■ **What you have to do**: The exercise asks you to copy every line below in which "span" appears.

(Given information)

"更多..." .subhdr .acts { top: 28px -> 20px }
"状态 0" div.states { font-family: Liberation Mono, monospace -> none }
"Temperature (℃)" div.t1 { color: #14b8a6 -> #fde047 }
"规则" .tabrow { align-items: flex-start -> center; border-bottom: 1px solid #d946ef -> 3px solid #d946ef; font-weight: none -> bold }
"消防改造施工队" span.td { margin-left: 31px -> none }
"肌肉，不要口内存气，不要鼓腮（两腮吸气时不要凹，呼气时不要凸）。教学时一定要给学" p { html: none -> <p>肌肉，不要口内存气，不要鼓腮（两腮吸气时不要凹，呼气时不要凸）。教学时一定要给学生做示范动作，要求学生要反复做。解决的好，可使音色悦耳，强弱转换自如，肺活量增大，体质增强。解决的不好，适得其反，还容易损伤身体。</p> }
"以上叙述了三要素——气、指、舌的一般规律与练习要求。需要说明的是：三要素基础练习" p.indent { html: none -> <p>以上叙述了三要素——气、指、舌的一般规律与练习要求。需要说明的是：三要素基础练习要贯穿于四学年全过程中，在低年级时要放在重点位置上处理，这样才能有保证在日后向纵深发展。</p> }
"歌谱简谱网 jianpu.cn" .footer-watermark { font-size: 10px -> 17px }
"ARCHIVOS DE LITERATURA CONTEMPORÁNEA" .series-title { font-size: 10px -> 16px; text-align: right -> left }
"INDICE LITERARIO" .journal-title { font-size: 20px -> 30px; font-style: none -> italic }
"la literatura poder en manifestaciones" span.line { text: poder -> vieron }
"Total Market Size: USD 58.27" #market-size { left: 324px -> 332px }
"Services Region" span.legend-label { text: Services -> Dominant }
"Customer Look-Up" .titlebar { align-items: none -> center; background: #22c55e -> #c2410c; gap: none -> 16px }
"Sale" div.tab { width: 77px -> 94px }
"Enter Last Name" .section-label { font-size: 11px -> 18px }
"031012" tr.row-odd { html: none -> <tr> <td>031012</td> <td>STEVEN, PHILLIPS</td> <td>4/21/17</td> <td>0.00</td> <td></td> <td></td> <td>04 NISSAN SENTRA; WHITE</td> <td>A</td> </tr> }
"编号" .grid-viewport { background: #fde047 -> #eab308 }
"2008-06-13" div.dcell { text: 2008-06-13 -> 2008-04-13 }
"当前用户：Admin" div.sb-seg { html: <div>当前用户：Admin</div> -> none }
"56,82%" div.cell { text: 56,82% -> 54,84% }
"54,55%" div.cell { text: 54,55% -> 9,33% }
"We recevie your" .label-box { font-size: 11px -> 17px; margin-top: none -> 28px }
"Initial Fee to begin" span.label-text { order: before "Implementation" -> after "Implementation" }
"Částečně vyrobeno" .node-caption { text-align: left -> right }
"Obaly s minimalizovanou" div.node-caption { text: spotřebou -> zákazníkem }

(End Given information)

■ **Answer for the task**:
"消防改造施工队" span.td { margin-left: 31px -> none }
"la literatura poder en manifestaciones" span.line { text: poder -> vieron }
"Services Region" span.legend-label { text: Services -> Dominant }
"Initial Fee to begin" span.label-text { order: before "Implementation" -> after "Implementation" }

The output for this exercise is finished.